Once the line with "shipping method: GLS -> TNT" is found in the data, output it and each following line exactly, up to and including the line with "total: 303.63 -> 249.28", and nothing before or after.

Task inputs:
•••
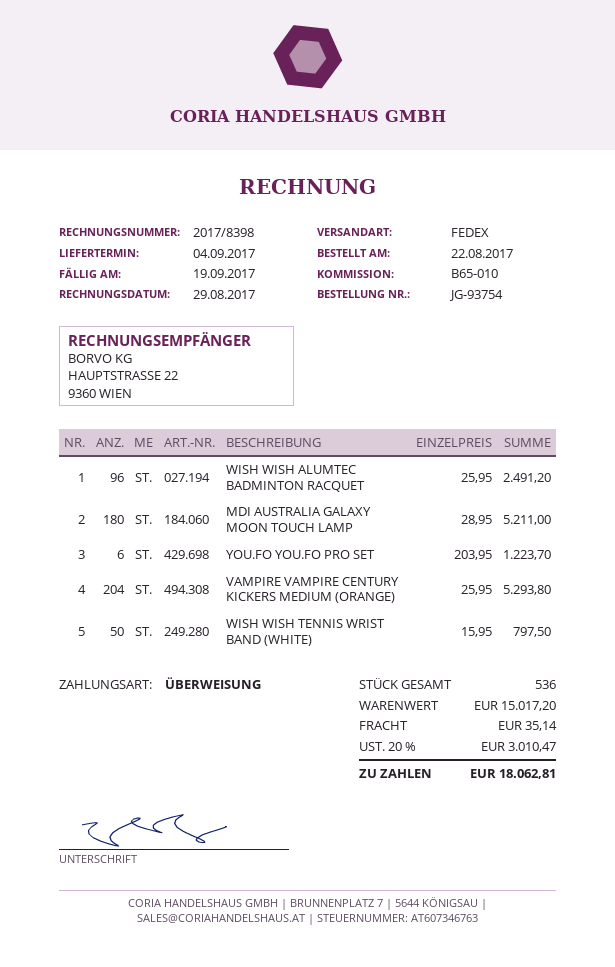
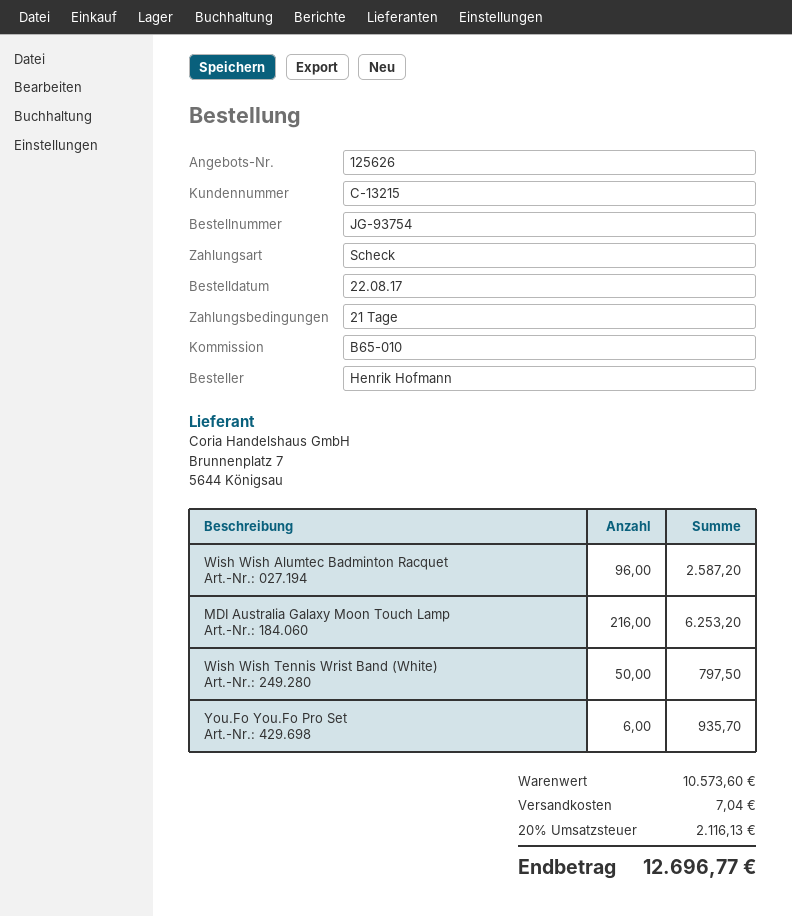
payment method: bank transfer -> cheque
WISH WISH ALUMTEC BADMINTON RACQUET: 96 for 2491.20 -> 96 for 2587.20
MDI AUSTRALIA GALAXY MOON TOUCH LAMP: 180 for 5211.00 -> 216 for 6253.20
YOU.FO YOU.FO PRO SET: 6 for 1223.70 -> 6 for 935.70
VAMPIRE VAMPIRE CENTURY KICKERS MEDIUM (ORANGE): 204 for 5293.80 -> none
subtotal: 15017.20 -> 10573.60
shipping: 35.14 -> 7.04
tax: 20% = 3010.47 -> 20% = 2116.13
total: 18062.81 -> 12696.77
•••
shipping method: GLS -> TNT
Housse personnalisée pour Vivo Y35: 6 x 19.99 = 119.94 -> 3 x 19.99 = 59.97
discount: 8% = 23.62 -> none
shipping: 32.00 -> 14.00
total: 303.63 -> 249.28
•••
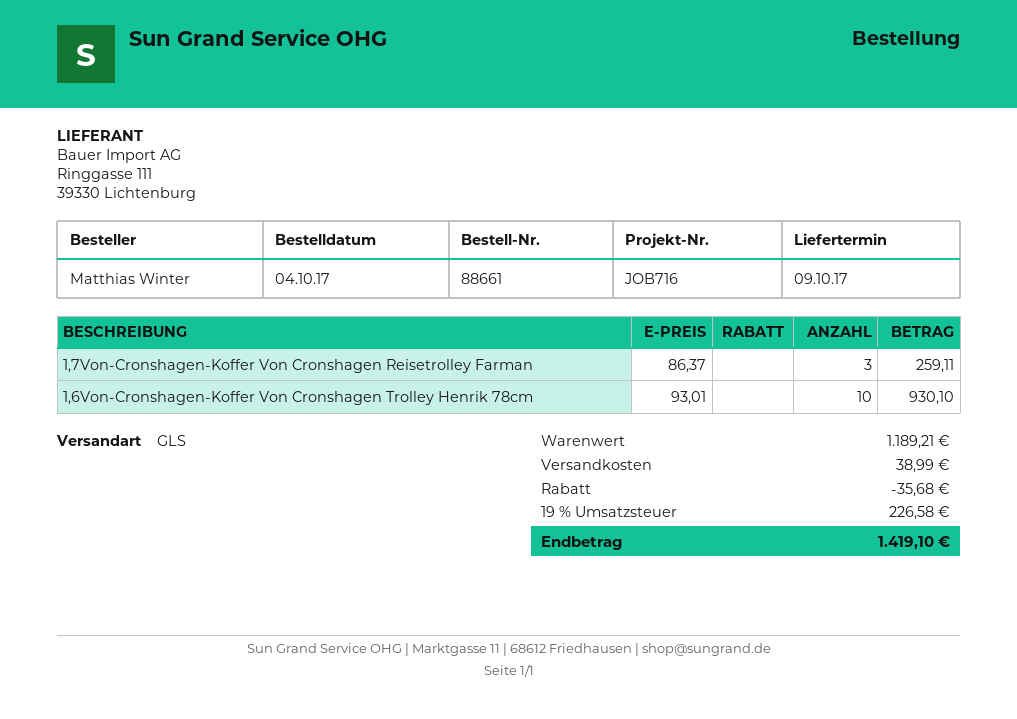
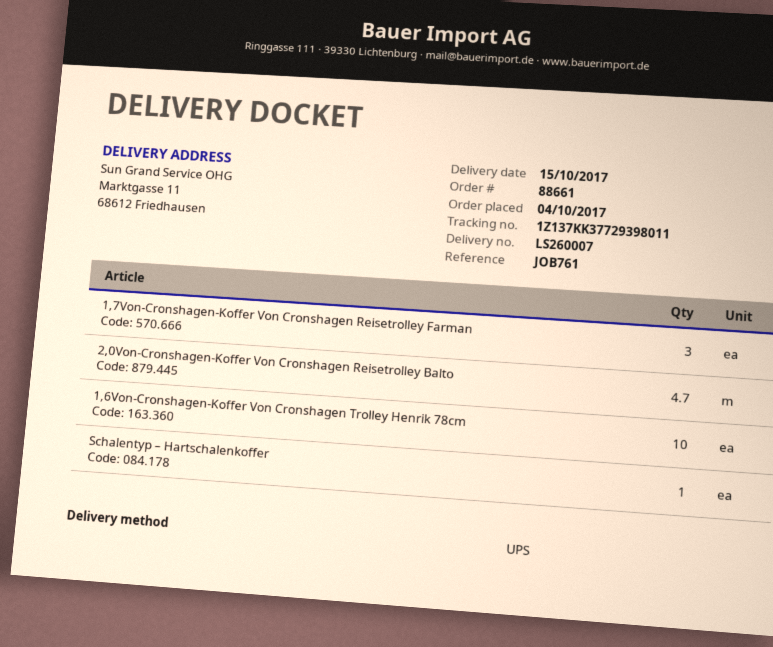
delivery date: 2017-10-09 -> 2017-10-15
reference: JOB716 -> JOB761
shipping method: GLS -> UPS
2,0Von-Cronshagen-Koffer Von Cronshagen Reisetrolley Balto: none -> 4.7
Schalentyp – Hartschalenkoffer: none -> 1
•••
Task solution:
shipping method: GLS -> TNT
Housse personnalisée pour Vivo Y35: 6 x 19.99 = 119.94 -> 3 x 19.99 = 59.97
discount: 8% = 23.62 -> none
shipping: 32.00 -> 14.00
total: 303.63 -> 249.28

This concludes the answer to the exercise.